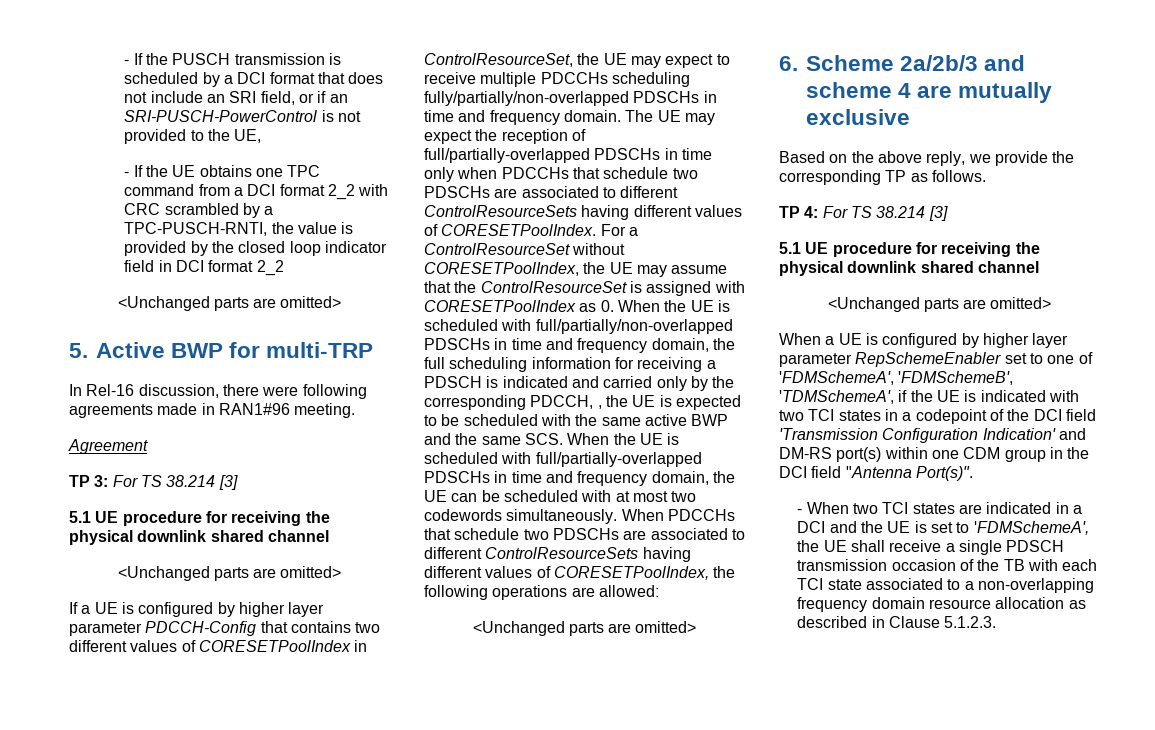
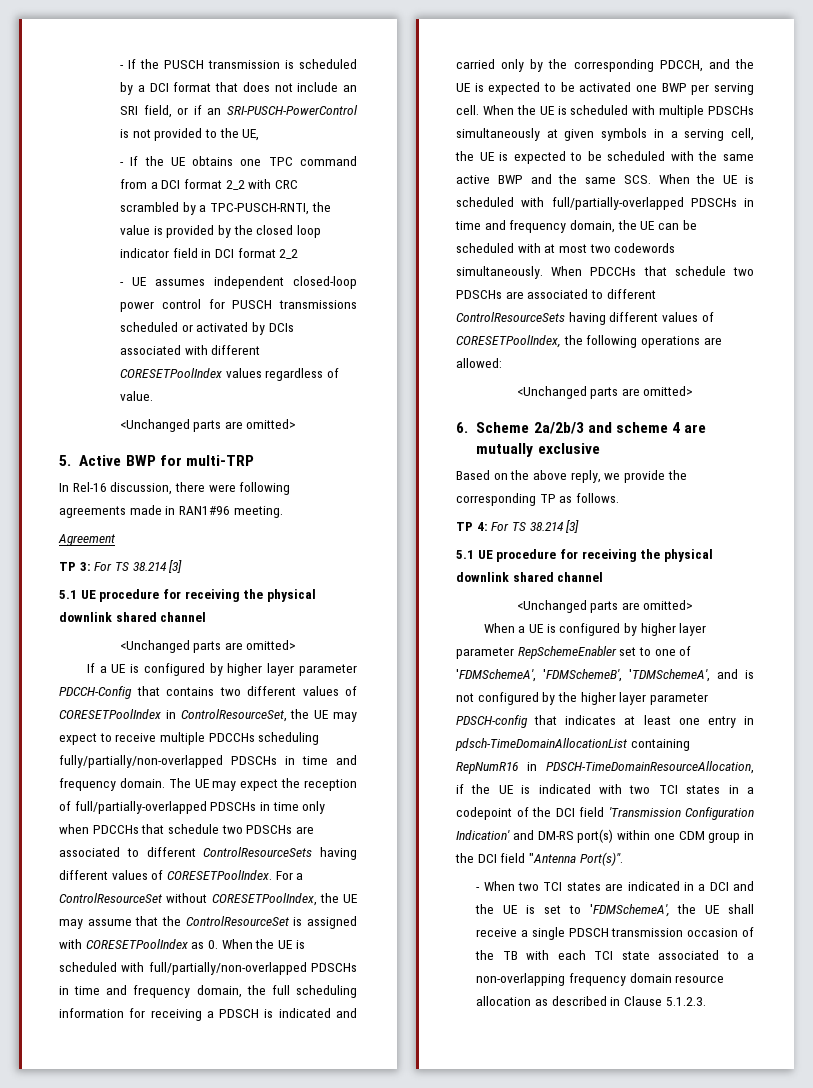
+ - UE assumes independent closed-loop power control for PUSCH transmissions scheduled or activated by DCIs associated with different CORESETPoolIndex values regardless of value.
- For a ControlResourceSet without CORESETPoolIndex, the UE may assume that the ControlResourceSet is assigned with CORESETPoolIndex as 0. When the UE is scheduled with full/partially/non-overlapped PDSCHs in time and frequency domain, the full scheduling information for receiving a PDSCH is indicated and carried only by the corresponding PDCCH, , the UE is expected to be scheduled with the same active BWP and the same SCS. When the UE is scheduled with full/partially-overlapped PDSCHs in time and frequency domain, the UE can be scheduled with at most two codewords simultaneously.
+ For a ControlResourceSet without CORESETPoolIndex, the UE may assume that the ControlResourceSet is assigned with CORESETPoolIndex as 0. When the UE is scheduled with full/partially/non-overlapped PDSCHs in time and frequency domain, the full scheduling information for receiving a PDSCH is indicated and carried only by the corresponding PDCCH, and the UE is expected to be activated one BWP per serving cell. When the UE is scheduled with multiple PDSCHs simultaneously at given symbols in a serving cell, the UE is expected to be scheduled with the same active BWP and the same SCS. When the UE is scheduled with full/partially-overlapped PDSCHs in time and frequency domain, the UE can be scheduled with at most two codewords simultaneously.
- When a UE is configured by higher layer parameter RepSchemeEnabler set to one of 'FDMSchemeA', 'FDMSchemeB', 'TDMSchemeA', if the UE is indicated with two TCI states in a codepoint of the DCI field 'Transmission Configuration Indication' and DM-RS port(s) within one CDM group in the DCI field "Antenna Port(s)".
+ When a UE is configured by higher layer parameter RepSchemeEnabler set to one of 'FDMSchemeA', 'FDMSchemeB', 'TDMSchemeA', and is not configured by the higher layer parameter PDSCH-config that indicates at least one entry in pdsch-TimeDomainAllocationList containing RepNumR16 in PDSCH-TimeDomainResourceAllocation, if the UE is indicated with two TCI states in a codepoint of the DCI field 'Transmission Configuration Indication' and DM-RS port(s) within one CDM group in the DCI field "Antenna Port(s)".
+ + +
Print all the entries exactly as they appear, without the pictures.

+ - UE assumes independent closed-loop power control for PUSCH transmissions scheduled or activated by DCIs associated with different CORESETPoolIndex values regardless of value.
- For a ControlResourceSet without CORESETPoolIndex, the UE may assume that the ControlResourceSet is assigned with CORESETPoolIndex as 0. When the UE is scheduled with full/partially/non-overlapped PDSCHs in time and frequency domain, the full scheduling information for receiving a PDSCH is indicated and carried only by the corresponding PDCCH, , the UE is expected to be scheduled with the same active BWP and the same SCS. When the UE is scheduled with full/partially-overlapped PDSCHs in time and frequency domain, the UE can be scheduled with at most two codewords simultaneously.
+ For a ControlResourceSet without CORESETPoolIndex, the UE may assume that the ControlResourceSet is assigned with CORESETPoolIndex as 0. When the UE is scheduled with full/partially/non-overlapped PDSCHs in time and frequency domain, the full scheduling information for receiving a PDSCH is indicated and carried only by the corresponding PDCCH, and the UE is expected to be activated one BWP per serving cell. When the UE is scheduled with multiple PDSCHs simultaneously at given symbols in a serving cell, the UE is expected to be scheduled with the same active BWP and the same SCS. When the UE is scheduled with full/partially-overlapped PDSCHs in time and frequency domain, the UE can be scheduled with at most two codewords simultaneously.
- When a UE is configured by higher layer parameter RepSchemeEnabler set to one of 'FDMSchemeA', 'FDMSchemeB', 'TDMSchemeA', if the UE is indicated with two TCI states in a codepoint of the DCI field 'Transmission Configuration Indication' and DM-RS port(s) within one CDM group in the DCI field "Antenna Port(s)".
+ When a UE is configured by higher layer parameter RepSchemeEnabler set to one of 'FDMSchemeA', 'FDMSchemeB', 'TDMSchemeA', and is not configured by the higher layer parameter PDSCH-config that indicates at least one entry in pdsch-TimeDomainAllocationList containing RepNumR16 in PDSCH-TimeDomainResourceAllocation, if the UE is indicated with two TCI states in a codepoint of the DCI field 'Transmission Configuration Indication' and DM-RS port(s) within one CDM group in the DCI field "Antenna Port(s)".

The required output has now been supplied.